Der Deutsche Städte- und Gemeindebund begrüßt die Bund-Länder-Finanzreform, warnt jedoch zugleich davor, dass die Länder sich angesichts neuer Kompetenzen des Bundes einen schlanken Fuß machen könnten. Es sei nach wie vor Aufgabe der Länder, eine aufgabengerechte kommunale Finanzausstattung sicherzustellen, so Verbandschef Landsberg.
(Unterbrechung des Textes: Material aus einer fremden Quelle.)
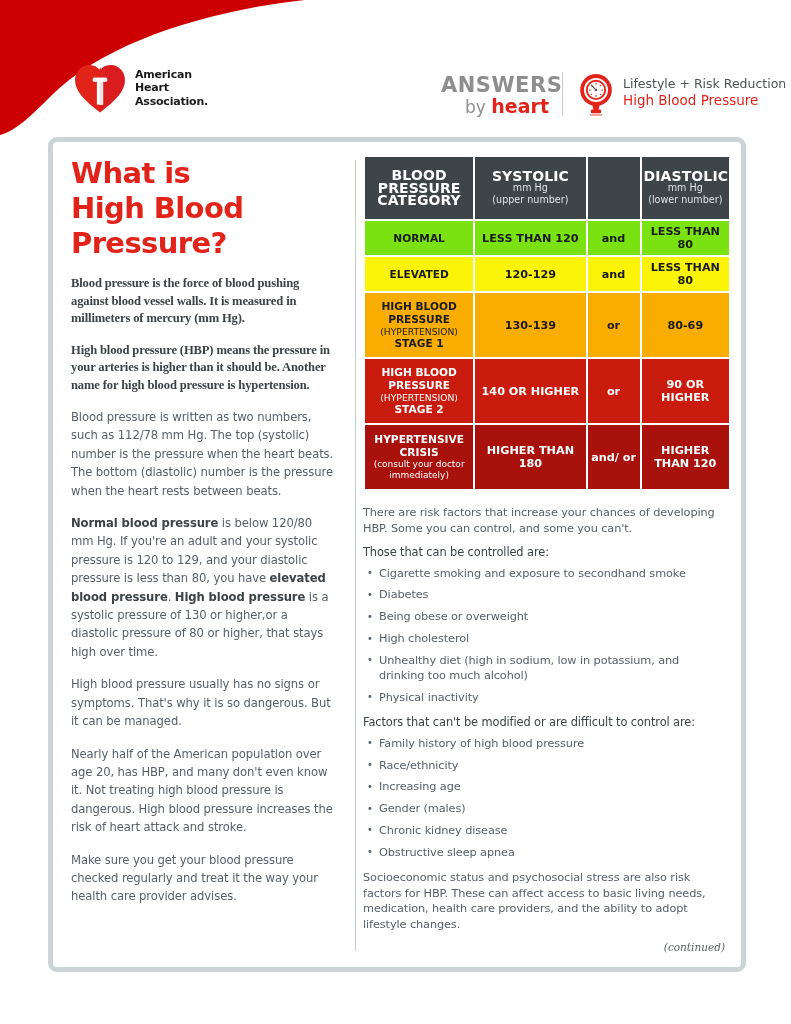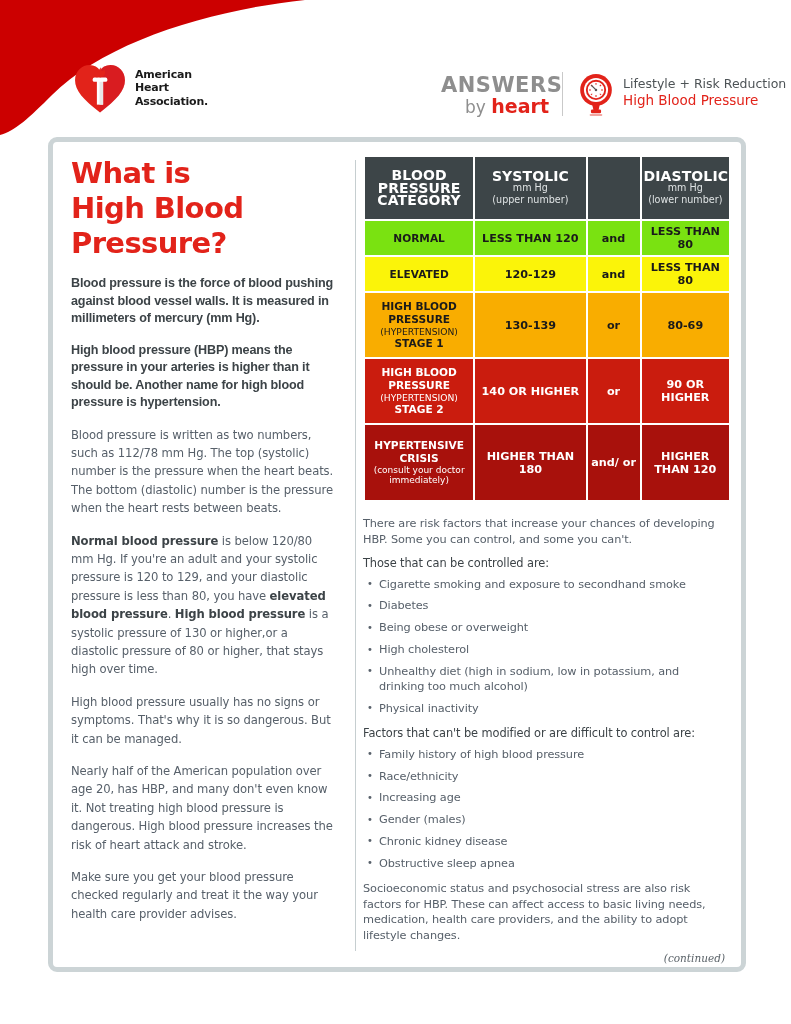--- a/index.html
+++ b/index.html
@@ -149,21 +149,21 @@
   .main-title {
     font-family: "DejaVu Sans", sans-serif;
     font-weight: bold;
     font-size: 29px;
     line-height: 35px;
     color: #e2231a;
     letter-spacing: -0.6px;
     margin-bottom: 14px;
   }
   .intro-bold {
-    font-family: Liberation Sans, sans-serif;
+    font-family: Liberation Serif, serif;
     font-weight: bold;
     font-size: 12.6px;
     line-height: 17.5px;
     color: #3c4347;
     margin-bottom: 14px;
     letter-spacing: -0.15px;
   }
   .body-para {
     font-family: "DejaVu Sans", sans-serif;
     font-size: 11.6px;
@@ -221,21 +221,21 @@
   .row-normal   td { background: #7ae211; color: #1a1a1a; }
   .row-elevated td { background: #fbf409; color: #1a1a1a; }
   .row-stage1   td { background: #f9ad00; color: #1a1a1a; }
   .row-stage2   td { background: #ca1c0e; color: #ffffff; }
   .row-crisis   td { background: #a8110c; color: #ffffff; }
 
   .row-normal   { height: 26px; }
   .row-elevated { height: 14px; }
   .row-stage1   { height: 64px; }
   .row-stage2   { height: 64px; }
-  .row-crisis   { height: 75px; }
+  .row-crisis   { height: 64px; }
 
   .cat-l1 { font-weight: bold; font-size: 10.6px; line-height: 12.8px; }
   .cat-paren { font-weight: normal; font-size: 9.2px; line-height: 11.5px; }
   .cat-crisis-note { font-weight: normal; font-size: 9px; line-height: 10.8px; }
   .op-text { font-weight: bold; font-size: 11px; line-height: 13px; }
 
   
   .section-head {
     font-family: "DejaVu Sans", sans-serif;
     font-weight: bold;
Nach dem Bundestag hat auch der Bundesrat die Bund-Länder-Finanzreform beschlossen. Der lange Kompetenzstreit zwischen Bund und Ländern ist damit beendet und eines der größten Reformprojekte dieser Legislatur verabschiedet.  

 

Der Deutsche Städte- und Gemeindebund (DStGB) begrüßt die Einigung. „Der erfolgreiche Reformbeschluss gibt auch den Städten und Gemeinden Rechts- und Planungssicherheit ab dem Jahr 2020. Bund und Länder haben ihre Reformfähigkeit bewiesen“ sagte das Geschäftsführende Präsidialmitglied des DStGB, Gerd Landsberg. „Die Länder sind gefordert, die Haushaltsentlastungen durch den Bund von anfänglich über 9,7 Milliarden Euro angemessen an ihre Städte und Gemeinden weiterzugeben und für eine aufgabengerechte kommunale Finanzausstattung sorgen.“  

 

Der Investitionsstau, den es in vielen Kommunen gebe, müsse gelöst werden, fordert Landsberg. „Was wir brauchen ist eine flächendeckend adäquate kommunale Finanzausstattung und die gezielte Förderung nach Investitionsbedarf, nicht nach Himmelsrichtung.“  

 

Zahlreiche kommunale Haushaltsrisiken würden wegen der ungebremst ansteigenden Soziallasten von zuletzt über 4 Milliarden Euro pro Jahr und der kommunalen Altschulden weiterbestehen, warnt Landsberg. Die Neuordnung der Bund-Länder-Finanzbeziehungen ändere nichts an der grundsätzlichen Verantwortung der Länder für gesunde Kommunalfinanzen.  

 

Kern der Reform ist die Abschaffung des bislang geltenden Länderfinanzausgleichs. Stattdessen ist der Bund ab 2020 dafür verantwortlich, einheitliche Lebensverhältnisse in den Ländern sicherzustellen. Die Finanzkraft der Länder wird dann über Ab-und Zuschläge bei der Umsatzsteuerverteilung angeglichen, wobei die unterschiedliche Steuerkraft der Länder stärker berücksichtigt wird als bisher.

 

Zudem ist vorgesehen, dass der Bund künftig Investitionen finanzschwacher Kommunen in die kommunale Bildungsinfrastruktur mitfinanzieren kann. Damit wird das Kooperationsverbot deutlich gelockert und der Bund erhält erstmals direkte Durchgriffsrechte bei Finanzhilfen an die Kommunen. Ebenfalls Teil des Gesetzespakets ist die Ausweitung des Unterhaltsvorschusses für Alleinerziehende auf alle minderjährigen Kinder.